In the listing below, locate the line that contains "[92,794,226,810] withQuote(c: Char)" and the line that contains "[92,1029,308,1045] withRecordSeparator(c: String)". Restate word for word those two lines and every line between them, and nothing else.

_ _ _

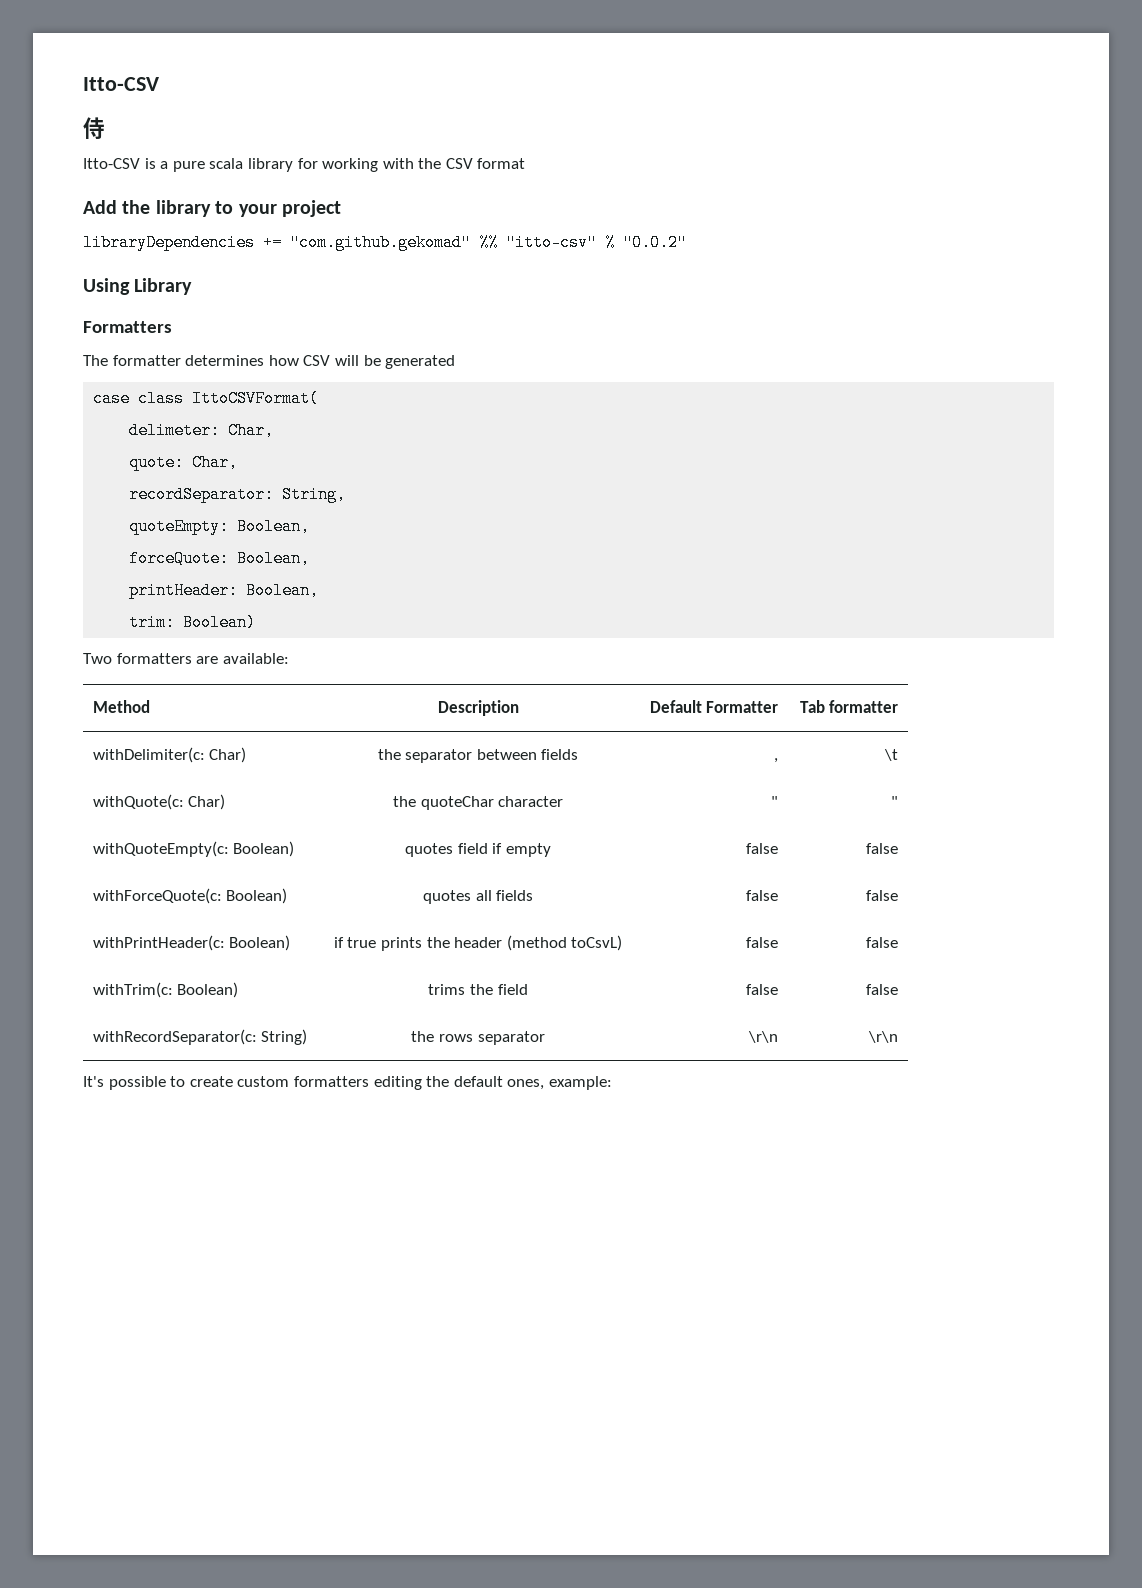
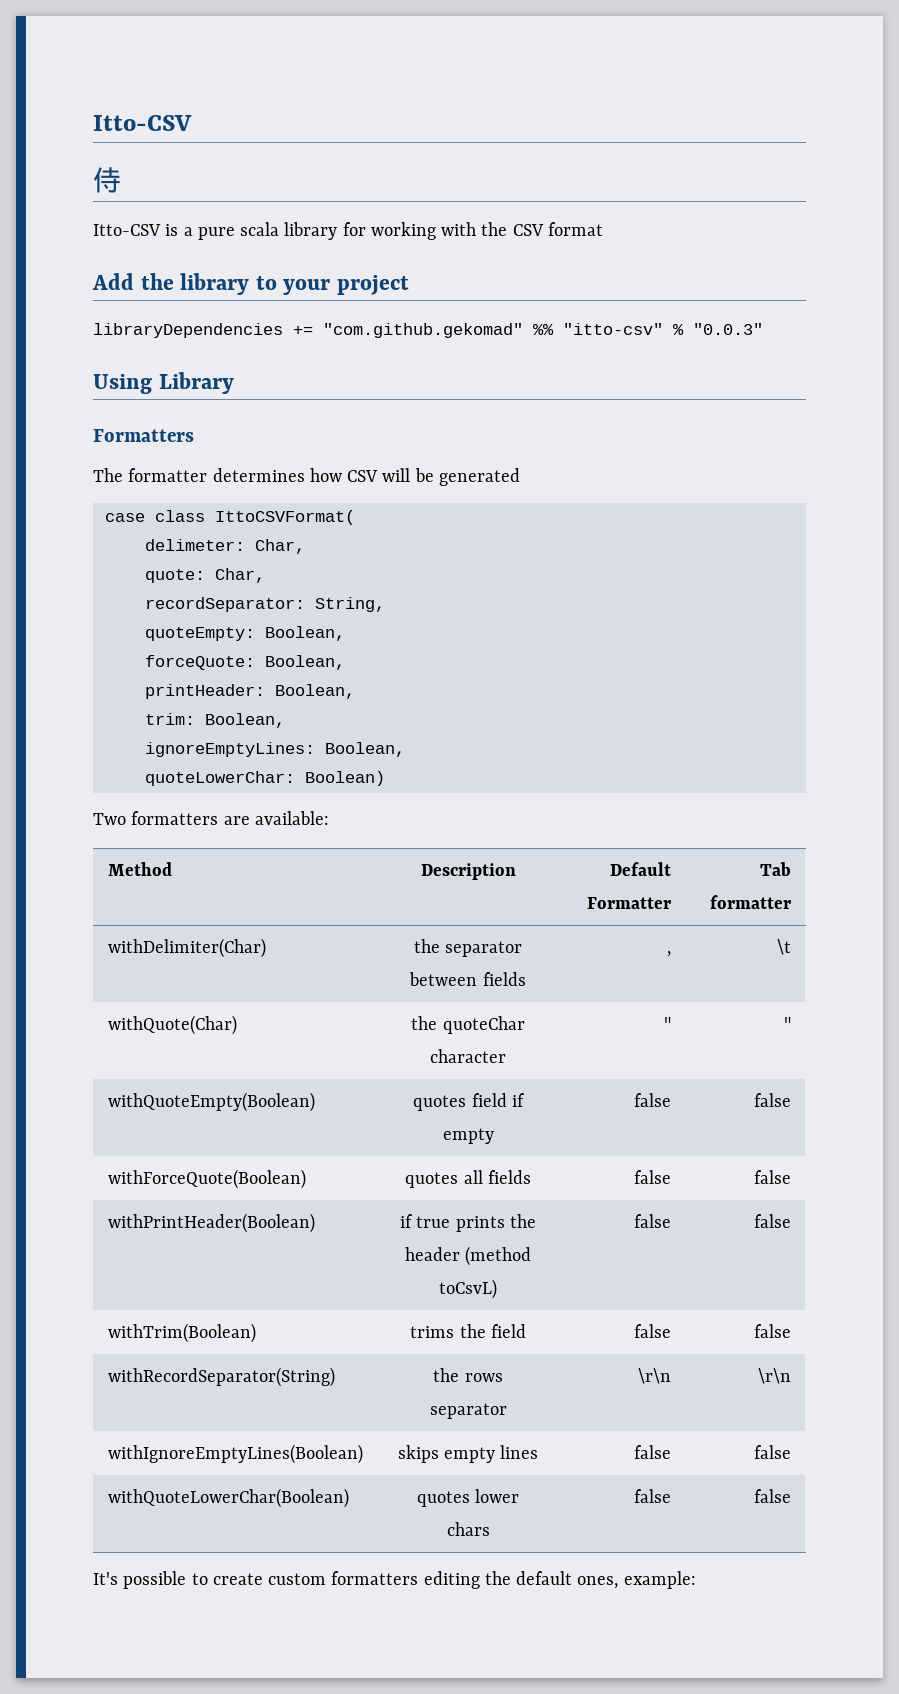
[623,234,687,251] "0.0.2" -> [693,323,763,335] "0.0.3"
(176, 622) none -> [204,713,285,728] [144,742,405,757] [144,771,295,786] Boolean, // ignoreEmptyLines: Boolean, // quoteLowerChar:
[92,747,247,763] withDelimiter(c: Char) -> [108,938,267,958] withDelimiter(Char)
[92,794,226,810] withQuote(c: Char) -> [108,1015,238,1035] withQuote(Char)
[92,841,295,857] withQuoteEmpty(c: Boolean) -> [108,1092,316,1112] withQuoteEmpty(Boolean)
[92,888,288,904] withForceQuote(c: Boolean) -> [108,1169,307,1189] withForceQuote(Boolean)
[92,935,291,951] withPrintHeader(c: Boolean) -> [108,1213,316,1233] withPrintHeader(Boolean)
[92,982,239,998] withTrim(c: Boolean) -> [108,1323,257,1343] withTrim(Boolean)
[92,1029,308,1045] withRecordSeparator(c: String) -> [108,1367,336,1387] withRecordSeparator(String)
(899, 1037) none -> [108,1444,364,1464] [397,1445,539,1463] [633,1445,671,1459] [753,1445,791,1459] [108,1488,350,1508] [416,1489,520,1507] [446,1522,490,1536] [633,1489,671,1503] [753,1489,791,1503] // withIgnoreEmptyLines(Boolean) | skips empty lines | false | false // withQuoteLowerChar(Boolean) | quotes lower chars | false | false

_ _ _

• _Answer to the problem_:
[92,794,226,810] withQuote(c: Char) -> [108,1015,238,1035] withQuote(Char)
[92,841,295,857] withQuoteEmpty(c: Boolean) -> [108,1092,316,1112] withQuoteEmpty(Boolean)
[92,888,288,904] withForceQuote(c: Boolean) -> [108,1169,307,1189] withForceQuote(Boolean)
[92,935,291,951] withPrintHeader(c: Boolean) -> [108,1213,316,1233] withPrintHeader(Boolean)
[92,982,239,998] withTrim(c: Boolean) -> [108,1323,257,1343] withTrim(Boolean)
[92,1029,308,1045] withRecordSeparator(c: String) -> [108,1367,336,1387] withRecordSeparator(String)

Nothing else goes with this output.